ISRAEL: Israeli Defense Forces increasing cyber-warfare recruiting
Israeli newspaper Haaretz reported that the Israel Defense Forces (IDF) has adopted a new policy aimed at recruiting more soldiers capable of conducting cyber warfare and increasing its budget for cyber-related activities. The announcement followed a statement by Prime Minister Benjamin Netanyahu on October 14 that “there have been increasing efforts to carry out cyberattacks on Israel’s computer infrastructure.” The IDF already allocates some NIS 1 billion (over US$262 million) to cyber defense.
IRAN: New spyware found
A new form of spyware called “MiniFlame”, which appears to have originated from the same malware factory that created Stuxnet and Flame, has been discovered [Farsi] in Iran. According to the chief security expert at Kaspersky, a Moscow-based cyber security company, MiniFlame conducts in-depth surveillance and cyber espionage against high-value targets. The main targets include Iranian and Lebanese banks that are are suspected of laundering money for Iran and Hizbullah.
IRAN: Recent cyber attacks against Iranian Offshore Oil Company
According to Mohammad Reza Golshani, IT manager of the Iranian Offshore Oil Company, the company was the target [Farsi] of several cyber attacks during the past two weeks. These cyber attacks have affected the communications systems of the entire company, including its oil platforms. No further damage to the computer system has been found as the company has an internal computer network and is not connected to the global Internet.
IRAN: Average of 500 daily cyber attacks against Iran
According to Reza Taqipour, Minister of Information and Communication Technology, over 500 attacks [Farsi] are directed against Iran on a daily basis, though only major attacks receive media coverage. The Chief of Iran’s Cyber and Information Exchange Police (FATA) also stated [Farsi] that, in spite of continuous attacks against Iran, no government website has been severely damaged.
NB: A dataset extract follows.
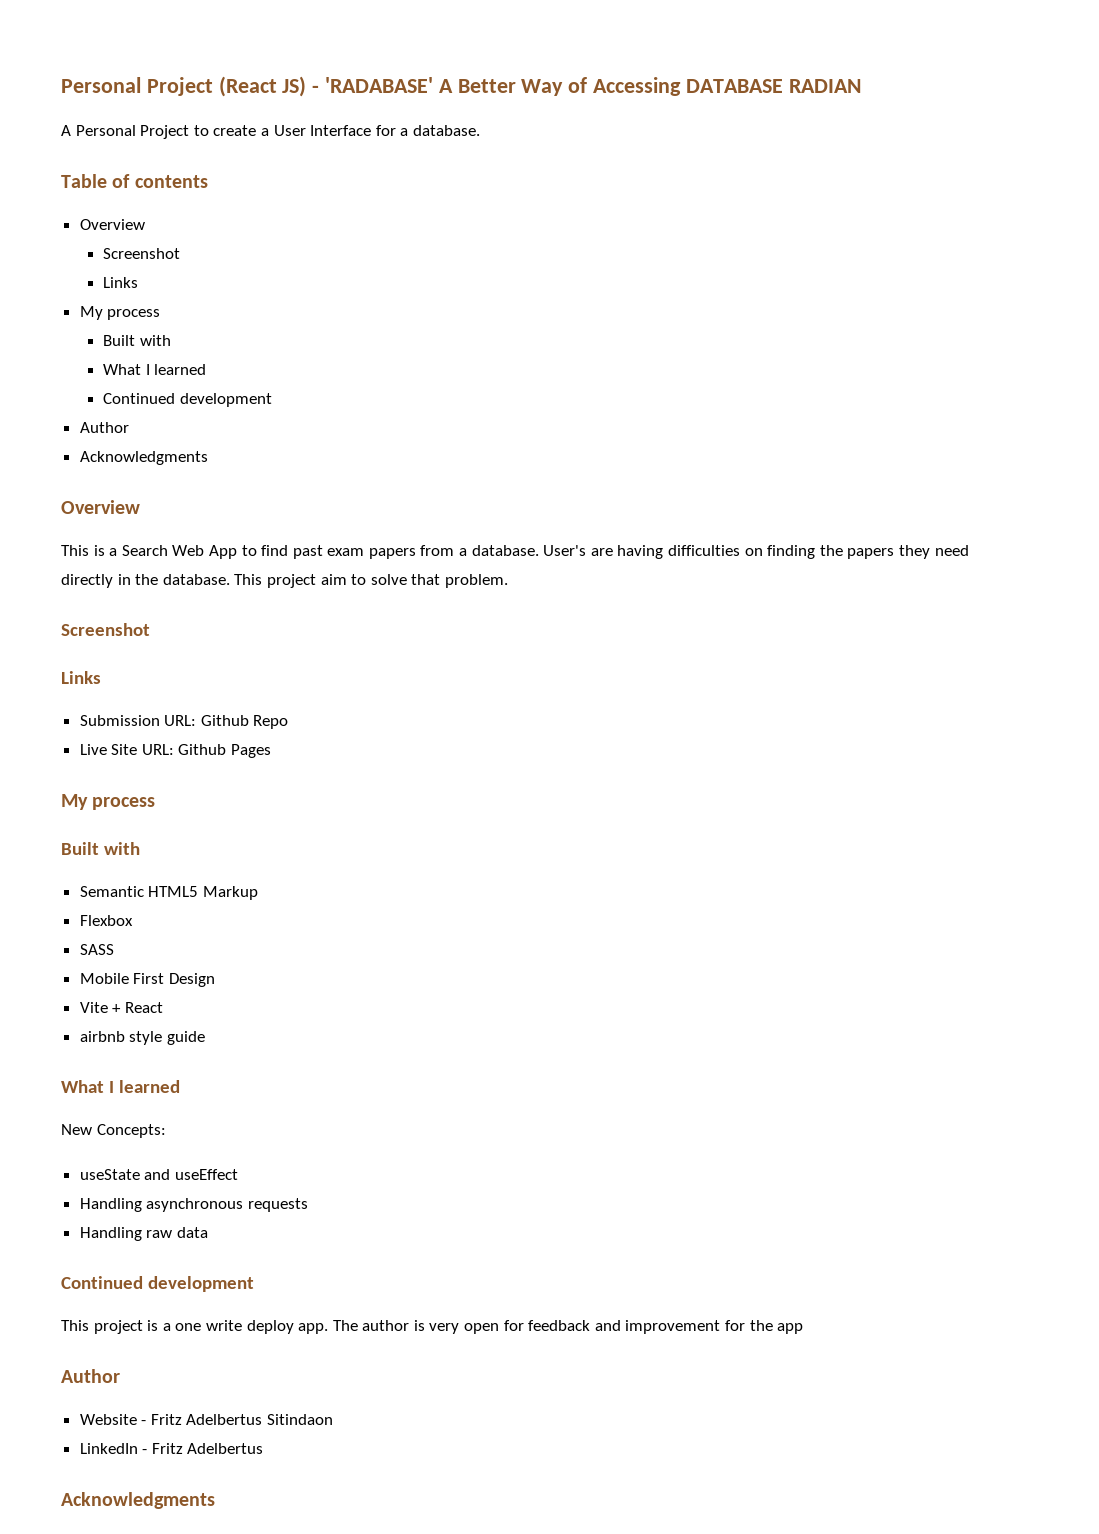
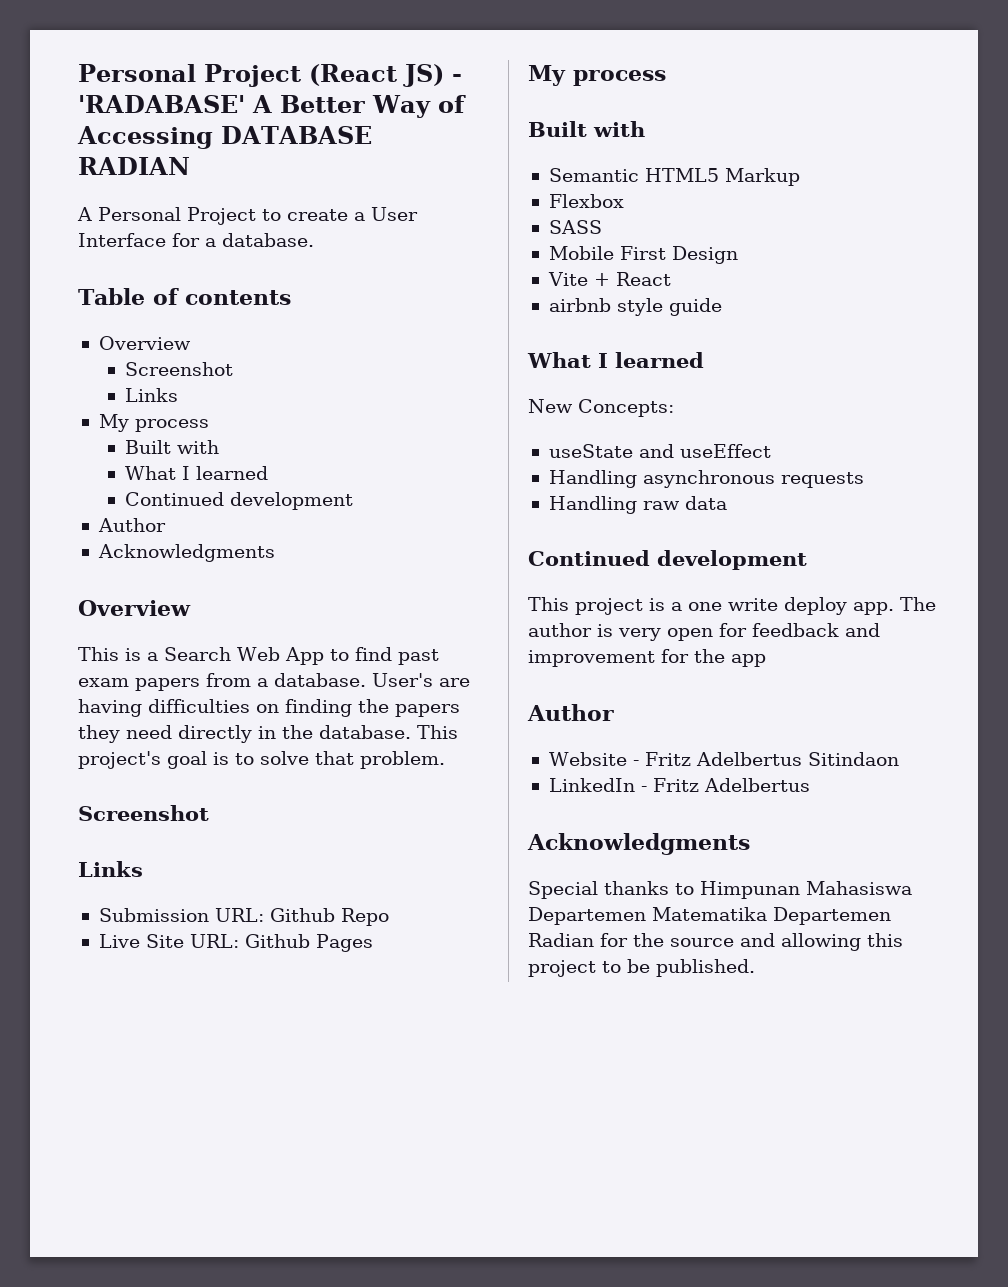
[266,574,347,588] project aim -> [78,751,229,769] project's goal is
(215, 1500) none -> [528,881,912,899] [528,907,891,925] [528,933,903,951] [528,959,755,977] // Special thanks to Himpunan Mahasiswa Departemen Matematika Departemen Radian for the source and allowing this project to be published.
SYRIA: Syria accused of disrupting BBC services
BBC services to Europe and the Middle East have been jammed in Syria and Eutelsat, a French-based satellite company, has blamed the Assad government for the disruption. Many sources have also accused Iran of supporting Syria in disrupting these services. Prior to this attack, Eutelsat recently blocked 19 Iranian radio and television broadcasters in compliance with European Union sanctions against the Iranian government.
SAUDI ARABIA: First defamation case via Twitter
A Saudi woman has accused [Arabic] a young man of publicly cursing and defaming her via Twitter. The woman took screenshots and delivered them to local police authorities in Medina, who in turn referred the case to the Authority for Investigation and Prosecution. The incident is the first of its kind in Saudi Arabia and comes after Riyadh’s recent approval of penalties for those engaged in libel and defamation on social networking websites.
IRAN: Uncertain future for national anti-virus product
Six months after the introduction [Farsi] of Iran’s national antivirus project, the developers—Shiraz University’s Computer Emergency Response Team of Academic Protection and Awareness (APA)— have yet to provide an update [Farsi] on the project’s progress. According to Gholam Reza Jalali, the director of Iran’s Passive Defense Organization, the project is 60 percent complete. However, the APA has refused to comment on either the technical aspects or progress of the project. Asr-e Ertebat, a weekly Iranian magazine, recently argued that, although it is essential to develop and support national anti-malware and antivirus products, the future of the project is uncertain.